Spinal Manipulation

Who will benefit from spinal manipulation?

  • All cats!  Every cat is an athlete. The jumping and impact of landing presents repeated stress to their joints. As cats get older many people notice that their cats don’t jump as often or as high as they used to, or that they hesitate to jump. These cats may have restricted motion or osteoarthritis in their joints, and may be in pain.
  • Active dogs playing Frisbee, catch, and engaging in rough play with their canine or human friends.
  • Performance dogs in agility, fly ball, conformation; herding and hunting dogs.
  • Geriatric dogs and cats with decreased mobility, osteoarthritis, and a life-time of wear and tear on their joints.
  • Patients with musculoskeletal or neurologic disorders.  Any condition (including surgery) that causes pain and/or lameness results in posture and gait changes that may lead to restricted joint movement and further compensatory problems. 
  • As preventive care for every patient!  Maintaining a properly balanced body throughout life will aid in preventing muscle and joint problems.


What is an adjustment?

A spinal adjustment is a very gentle technique used to release joint surfaces that are not moving freely.
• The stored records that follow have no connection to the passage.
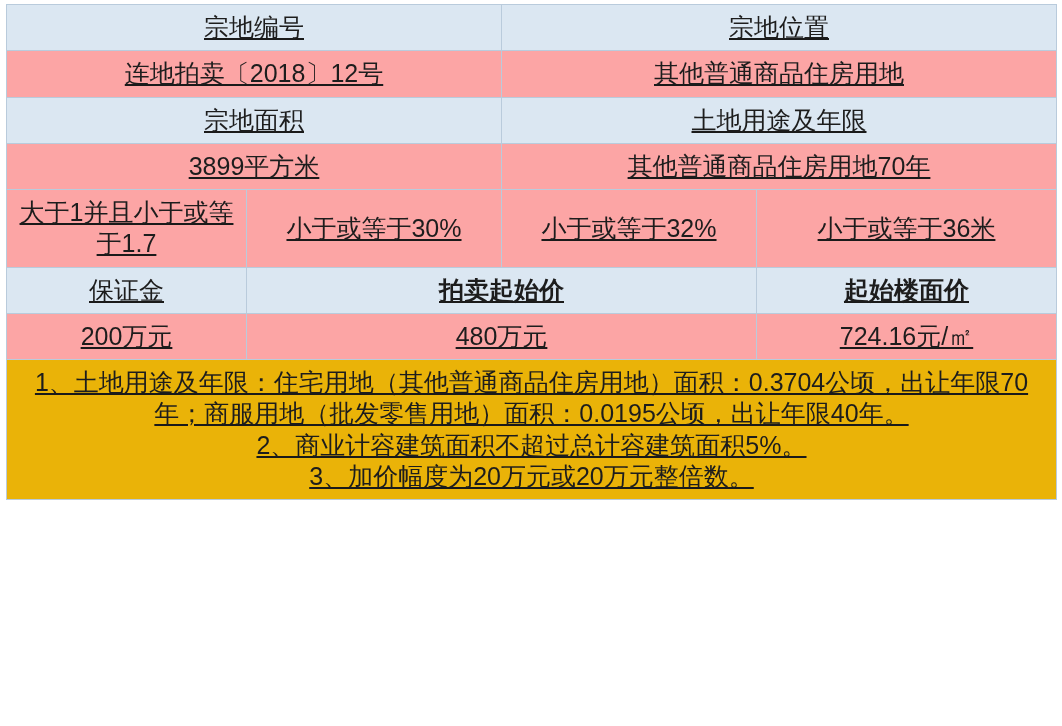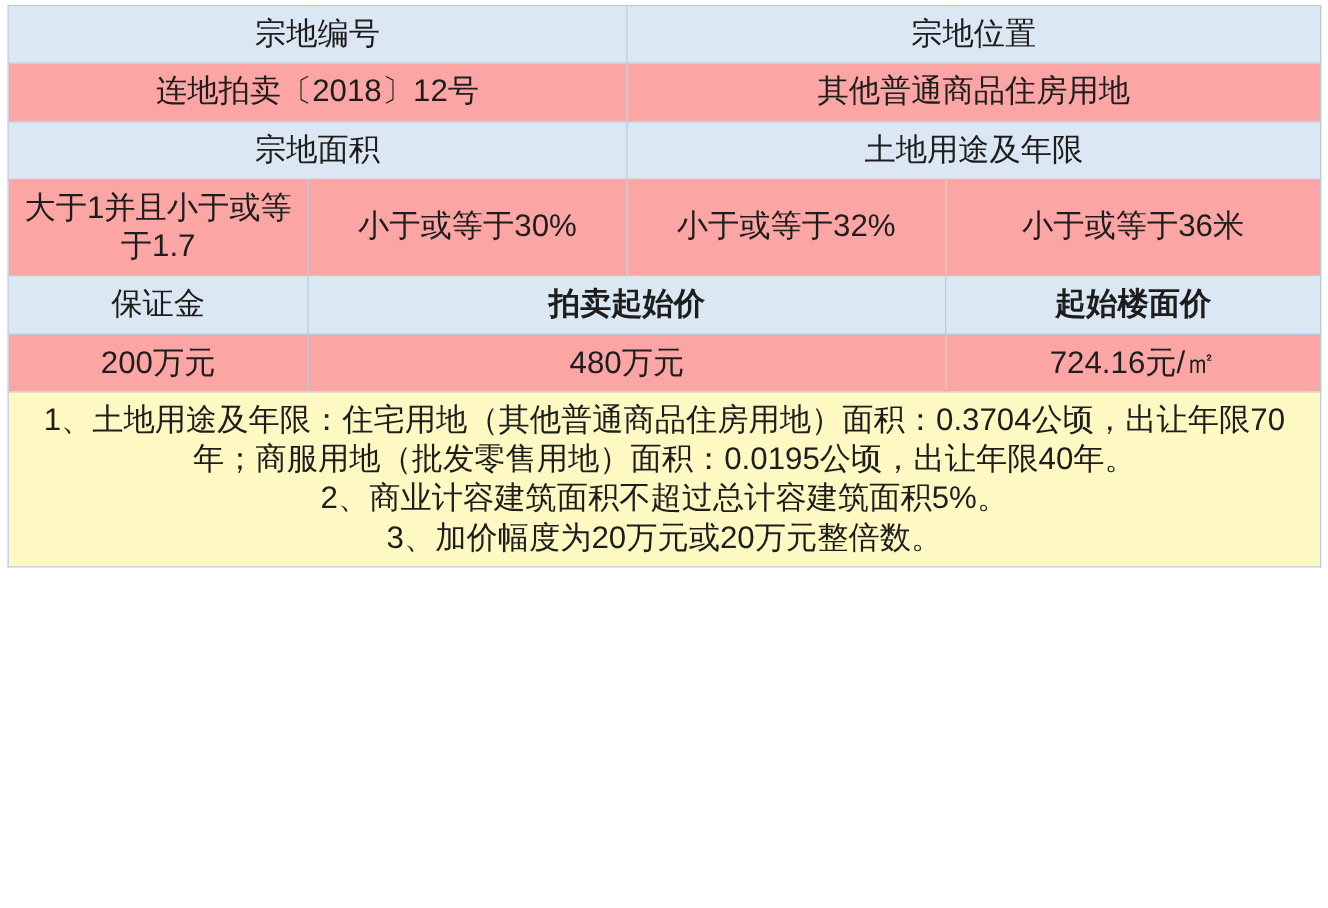--- a/index.html
+++ b/index.html
@@ -12,20 +12,21 @@
     height: 726px;
     font-family: "Liberation Sans", sans-serif;
     color: #1a1a1a;
     overflow: hidden;
   }
   .sheet {
     width: 1062px;
     height: 536px;
     box-sizing: border-box;
     padding: 4px 6px 0 6px;
+    text-decoration: underline;
   }
   table.land-table {
     width: 1050px;
     border-collapse: collapse;
     table-layout: fixed;
   }
   table.land-table td {
     border: 1px solid #b9cbdc;
     text-align: center;
     vertical-align: middle;
@@ -42,21 +43,21 @@
     background: #fca5a5;
   }
   td.bold {
     font-weight: bold;
   }
   td.remark-head {
     background: #dbe7f2;
     font-size: 25px;
   }
   td.remark-body {
-    background: #fef9c3;
+    background: #eab308;
     text-align: left;
     font-size: 24px;
     line-height: 1.5;
     padding: 8px 10px 10px 10px;
     margin-left: 44px;
   }
   .remark-line {
     display: block;
     white-space: normal;
   }
@@ -82,20 +83,24 @@
       </tr>
       <tr>
         <td class="val" colspan="2">连地拍卖〔2018〕12号</td>
         <td class="val" colspan="2">其他普通商品住房用地</td>
       </tr>
       <tr>
         <td class="hdr" colspan="2">宗地面积</td>
         <td class="hdr" colspan="2">土地用途及年限</td>
       </tr>
       <tr>
+        <td class="val" colspan="2">3899平方米</td>
+        <td class="val" colspan="2">其他普通商品住房用地70年</td>
+      </tr>
+      <tr>
         <td class="val two-line">大于1并且小于或等于1.7</td>
         <td class="val">小于或等于30%</td>
         <td class="val">小于或等于32%</td>
         <td class="val">小于或等于36米</td>
       </tr>
       <tr>
         <td class="hdr">保证金</td>
         <td class="hdr bold" colspan="2">拍卖起始价</td>
         <td class="hdr bold">起始楼面价</td>
       </tr>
A small, controlled thrust promotes movement in the normal direction of the joint plane.

I begin my evaluation by gently palpating the contours of the muscles to feel for tension, tone and symmetry. I also palpate the contours of the joints and evaluate range of motion in the limbs. The spine is gently palpated to feel for flexibility and comfort. Specific areas that have decreased flexibility are then adjusted.
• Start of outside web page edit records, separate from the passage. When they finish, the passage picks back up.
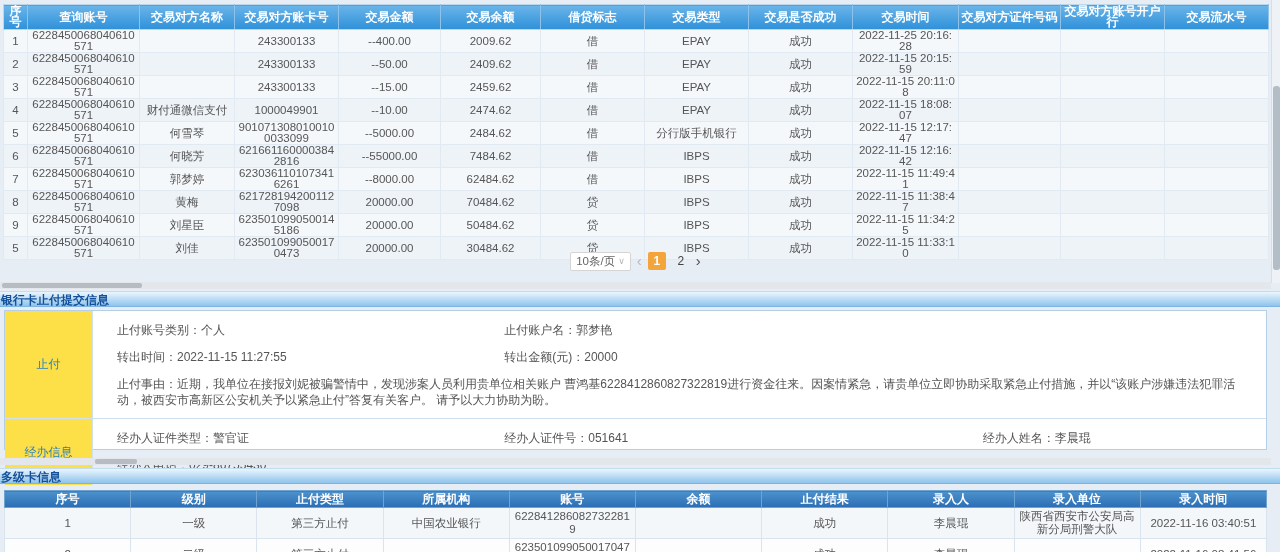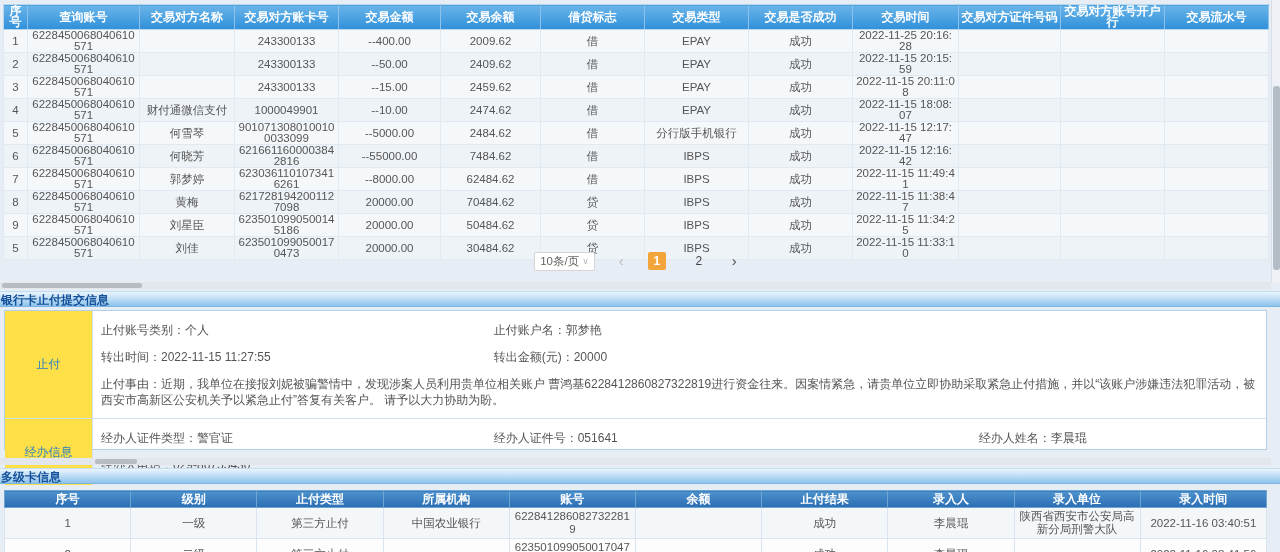--- a/index.html
+++ b/index.html
@@ -33,21 +33,21 @@
   #tx-table tbody tr:nth-child(even) td { background:#eef3f8; }
   #tx-table th:nth-child(1){width:24px;}  #tx-table th:nth-child(2){width:112px;}
   #tx-table th:nth-child(3){width:95px;}  #tx-table th:nth-child(4){width:104px;}
   #tx-table th:nth-child(5){width:102px;} #tx-table th:nth-child(6){width:100px;}
   #tx-table th:nth-child(7){width:104px;} #tx-table th:nth-child(8){width:104px;}
   #tx-table th:nth-child(9){width:104px;} #tx-table th:nth-child(10){width:106px;}
   #tx-table th:nth-child(11){width:102px;margin-left:15px;}#tx-table th:nth-child(12){width:104px;}
 
   
   #pager { position:absolute; top:250px; left:0; width:1271px; height:22px;
-           display:flex; align-items:center; justify-content:center; gap:24px; }
+           display:flex; align-items:center; justify-content:center; gap:6px; }
   .page-size {
     display:inline-flex; align-items:center; gap:3px;
     border:1px solid #d5d5d5; background:#fff; border-radius:2px;
     height:19px; padding:0 5px; color:#666; font-size:11.5px; cursor:pointer;
   }
   .page-size .caret { color:#b5b5b5; font-size:9px; }
   .pg-arrow { color:#b9b9b9; font-size:15px; line-height:18px; cursor:pointer; }
   .pg-arrow.next { color:#4d4d4d; }
   .pg-num { min-width:18px; height:18px; line-height:18px; text-align:center;
             font-size:12px; color:#444; cursor:pointer; border-radius:2px; }
@@ -73,21 +73,21 @@
   }
   #bar1 { top:291px; } #bar2 { top:468px; }
 
   
   #detail { position:absolute; top:310px; left:4px; width:1263px; height:140px;
             background:#fff; border:1px solid #b5cfe6; }
   .d-group { display:flex; }
   .d-group + .d-group { border-top:1px solid #cfe0ef; }
   .d-label { width:88px; flex:0 0 88px; display:flex; align-items:center; justify-content:center;
              color:#2e7fc1; font-size:12px; border-right:1px solid #cfe0ef; background:#fde047; }
-  .d-content { flex:1; padding:6px 10px 6px 8px; }
+  .d-content { flex:1; padding:6px 10px 6px 8px;margin-left:16px; }
   .d-row3 { display:grid; grid-template-columns:34% 42% 24%; padding:5px 0; }
   .d-row3 span { color:#555; }
   .d-reason { margin-top:3px; padding:2px 0 4px 0; color:#555; line-height:16px; }
 
   
   #multi-panel { position:absolute; top:490px; left:4px; width:1263px; }
   #mc-table { border:1px solid #7fa8cd; }
   #mc-table th {
     background: linear-gradient(#4d92cc, #2a6db4);
     color:#fff; font-weight:bold; font-size:12px; height:17px;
What is the goal of therapy?

The goal of therapy is to promote optimal motion in the individual joints of the spine and extremities, and to balance the biomechanics of the entire body. Optimal motion requires peak flexibility and range of motion of all joints, normal muscular function, normal nervous system function, and absence of pain. Restricted motion in any part of the body forces other joints to compensate. The strain on those areas can lead to problems in the joints, nerves, muscles, tendons and ligaments. This can cause reduced joint motion and joint stiffness, muscle tension, muscle atrophy, reduced circulation, reduced nourishment of joint cartilage, pain and development of chronic pain pathways. Cartilage is nourished like a sponge, taking in and releasing joint fluid as the joint is loaded and unloaded. If a limb is not carrying normal weight this process of nourishment will be compromised.

Altered mobility of the spine may also affect range of motion in the extremities resulting in changes in stride length, posture and weight bearing. Chronic alterations in the biomechanics of the spine may contribute to degenerative joint disease when extremities chronically bear weight in abnormal patterns.  

Spinal manipulation is a gentle means of preventing problems in active animals, and improving mobility and comfort in those with compromised health.